The current study was conducted to i) introduce the method of successive intervals, a stimulus-centered scaling that has not received much attention in psychology, ii) show that it can be applied to measure the blameworthiness of behavior, and iii) demonstrate the scaled behaviors could be applied to measure an individual’s psychological property. The authors classified psychometric methods and introduced several stimulus-centered scaling methods. The usefulness of the method of successive intervals was discussed by comparing those stimulus-centered scaling methods. In order to find the scale value of the stimulus and the boundary of the response category, the method of successive intervals determines the relative positions of all stimuli and response categories based on the proportion of raters who responded to each response category to individual stimuli.
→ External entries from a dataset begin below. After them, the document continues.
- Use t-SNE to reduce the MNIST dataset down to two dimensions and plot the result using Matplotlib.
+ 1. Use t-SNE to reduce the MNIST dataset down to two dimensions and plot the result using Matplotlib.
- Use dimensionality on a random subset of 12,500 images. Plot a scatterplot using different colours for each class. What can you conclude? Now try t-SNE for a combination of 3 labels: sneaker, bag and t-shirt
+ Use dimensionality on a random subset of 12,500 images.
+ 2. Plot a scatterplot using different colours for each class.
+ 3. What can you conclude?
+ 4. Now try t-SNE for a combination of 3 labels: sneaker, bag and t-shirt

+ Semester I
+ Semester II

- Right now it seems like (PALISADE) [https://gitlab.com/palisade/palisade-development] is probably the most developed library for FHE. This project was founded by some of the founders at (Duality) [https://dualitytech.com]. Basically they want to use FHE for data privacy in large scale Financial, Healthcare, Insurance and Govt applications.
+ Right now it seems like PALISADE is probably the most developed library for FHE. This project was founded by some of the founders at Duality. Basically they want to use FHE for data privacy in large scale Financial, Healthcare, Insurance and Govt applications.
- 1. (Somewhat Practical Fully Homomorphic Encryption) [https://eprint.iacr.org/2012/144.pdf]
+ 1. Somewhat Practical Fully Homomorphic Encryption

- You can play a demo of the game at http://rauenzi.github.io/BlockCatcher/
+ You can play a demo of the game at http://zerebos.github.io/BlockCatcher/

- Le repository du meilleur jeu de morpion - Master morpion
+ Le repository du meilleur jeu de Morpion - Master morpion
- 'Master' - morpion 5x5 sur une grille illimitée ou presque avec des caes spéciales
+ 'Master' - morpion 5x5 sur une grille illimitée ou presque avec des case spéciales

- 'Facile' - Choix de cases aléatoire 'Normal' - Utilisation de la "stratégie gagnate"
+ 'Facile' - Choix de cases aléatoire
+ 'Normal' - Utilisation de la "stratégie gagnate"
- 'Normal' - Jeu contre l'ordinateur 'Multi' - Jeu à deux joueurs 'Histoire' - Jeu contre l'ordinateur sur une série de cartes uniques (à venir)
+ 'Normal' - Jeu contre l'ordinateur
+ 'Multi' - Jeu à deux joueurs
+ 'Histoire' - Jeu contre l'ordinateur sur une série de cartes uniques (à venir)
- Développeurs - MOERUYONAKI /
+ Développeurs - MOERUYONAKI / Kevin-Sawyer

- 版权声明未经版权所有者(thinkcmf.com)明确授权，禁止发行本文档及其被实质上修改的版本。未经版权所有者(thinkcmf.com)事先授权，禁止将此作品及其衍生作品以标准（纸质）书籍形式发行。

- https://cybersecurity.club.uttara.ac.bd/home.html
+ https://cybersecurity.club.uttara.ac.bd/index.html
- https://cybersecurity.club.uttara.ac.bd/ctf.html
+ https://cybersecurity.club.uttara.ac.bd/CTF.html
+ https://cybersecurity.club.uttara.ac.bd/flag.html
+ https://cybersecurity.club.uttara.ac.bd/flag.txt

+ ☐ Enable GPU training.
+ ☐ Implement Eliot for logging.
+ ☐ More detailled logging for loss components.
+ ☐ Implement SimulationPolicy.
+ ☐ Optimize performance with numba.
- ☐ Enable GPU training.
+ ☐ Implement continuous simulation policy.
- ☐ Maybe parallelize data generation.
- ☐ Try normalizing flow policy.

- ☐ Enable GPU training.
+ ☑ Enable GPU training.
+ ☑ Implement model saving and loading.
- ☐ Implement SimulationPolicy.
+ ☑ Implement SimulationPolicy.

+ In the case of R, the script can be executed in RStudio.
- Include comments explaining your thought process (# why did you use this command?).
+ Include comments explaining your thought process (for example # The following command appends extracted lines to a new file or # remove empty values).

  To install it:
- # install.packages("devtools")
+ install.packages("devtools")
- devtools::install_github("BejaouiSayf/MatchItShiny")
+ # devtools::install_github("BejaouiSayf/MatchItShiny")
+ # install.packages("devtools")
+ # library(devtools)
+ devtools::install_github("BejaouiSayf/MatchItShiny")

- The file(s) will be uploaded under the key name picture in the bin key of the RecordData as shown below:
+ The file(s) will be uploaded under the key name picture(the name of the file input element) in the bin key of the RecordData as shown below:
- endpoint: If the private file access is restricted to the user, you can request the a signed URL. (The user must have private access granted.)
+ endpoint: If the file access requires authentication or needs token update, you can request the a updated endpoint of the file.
In Study 1, a list of 33 morally justifiable behaviors was constructed from existing studies. Then, scale values of the blameworthiness of the behaviors were calculated (N=500). As a result, the scale values of behaviors prohibited by law were higher than others. On the other hand, the scale values of behaviors that could not be punished but could be perceived as bad were relatively low. In Study 2, the representation of innocence (representation of ‘innocent’), meaning people’s psychological representation of ‘not blameworthy’ was measured (N=108) based on the scale values obtained in Study 1. The relationship between the representation of ‘innocent’ measured by the list of behaviors and related variables had a theoretically predictive direction. These results show that the scale values of stimulus based on the method of successive intervals can be applied to measure individual’s psychological attribute related to the stimulus. This study is expected to allow researchers to consider various scaling methods by showing the applicability of the method of successive intervals that have not been used frequently by researchers in psychology.